Samo Tomšič

The Labour of Enjoyment

Toward a Critique of Libidinal Economy

Lacanian Explorations IV

Lust erscheint als reine Privatsache, ist sie aber nicht. Seit Aristoteles wird die philosophische Gesellschaftskritik von der Frage gequält, ob die libidinösen Strebungen der menschlichen Subjekte den Aufbau einer gerechten politisch-ökonomischen Ordnung unterstützen. In der Moderne schien dieses Problem vorerst überwunden zu sein. Der ökonomische Liberalismus und Utilitarismus behaupteten, egoistische Privatinteressen und gesellschaftliche Gerechtigkeit seien unmittelbar verbunden, und der Kapitalismus habe die libidinöse und politische Ökonomie in der bestmöglichen Weise zusammengebracht. Aber die politisch-ökonomische Landschaft erwies sich bald als wesentlich komplexer und widerspruchsvoller. An diesem Punkt intervenierte bekanntlich Marx’ Kritik der politischen Ökonomie. Eine weitere kritische Zuspitzung findet man bei Freud, dessen Konzeption des Unbewussten eine neue Kartographie des politischen Raums vorlegte und dessen Libidotheorie das Mitspiel des libidinösen Apparats beim Erhalten kapitalistischer Machtverhältnisse aufdeckte.
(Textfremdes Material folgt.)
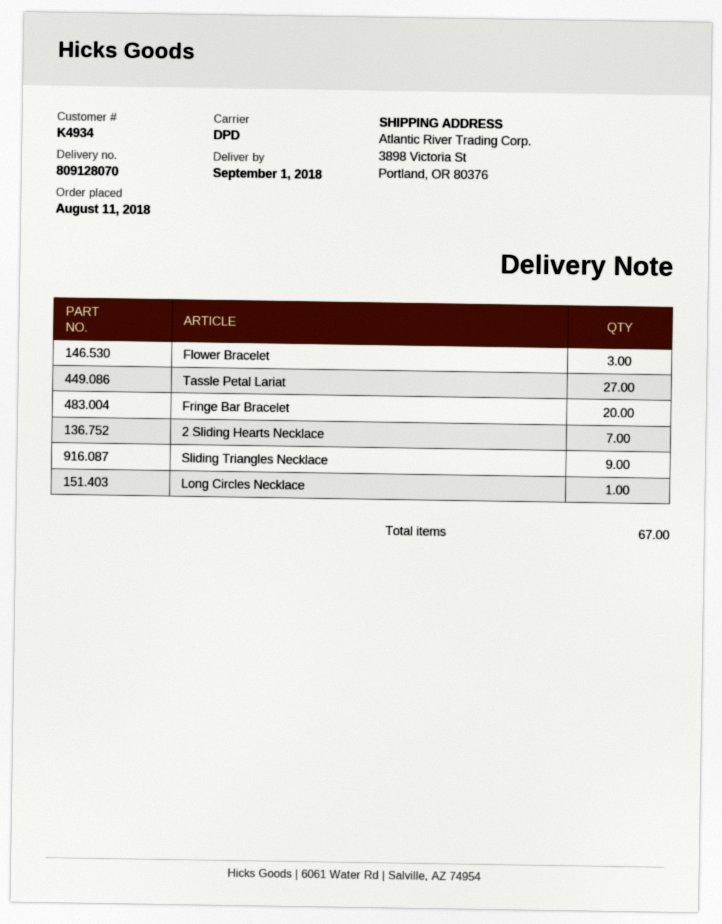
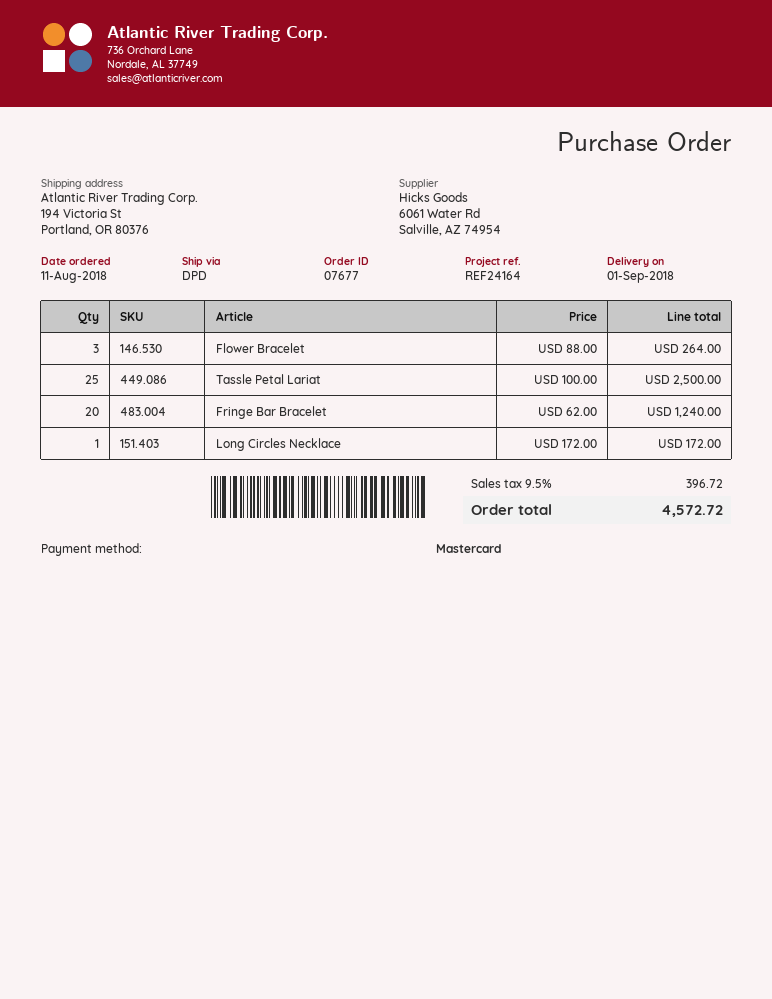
ship to: 3898 Victoria St, Portland, OR 80376 -> 194 Victoria St, Portland, OR 80376
Tassle Petal Lariat: 27 -> 25
2 Sliding Hearts Necklace: 7 -> none
Sliding Triangles Necklace: 9 -> none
Das vorliegende Buch erinnert an diese psychoanalytischen Einsichten und affirmiert ihre fortdauernde Aktualität – als einen politischen Ansatz der Psychoanalyse, den man als Kritik der libidinösen Ökonomie bezeichnen kann.

Samo Tomšič promovierte in Philosophie an der Universität Ljubljana, Slovenien, und ist derzeit wissenschaftlicher Mitarbeiter im interdisziplinären Exzellenzcluster Bild Wissen Gestaltung an der Humboldt Universität zu Berlin. Zu seinen Publikationen zählen: The Capitalist Unconscious: Marx and Lacan (2015) und Jacques Lacan. Between Psychoanalysis and Politics (Hg. mit Andreja Zevnik, 2015).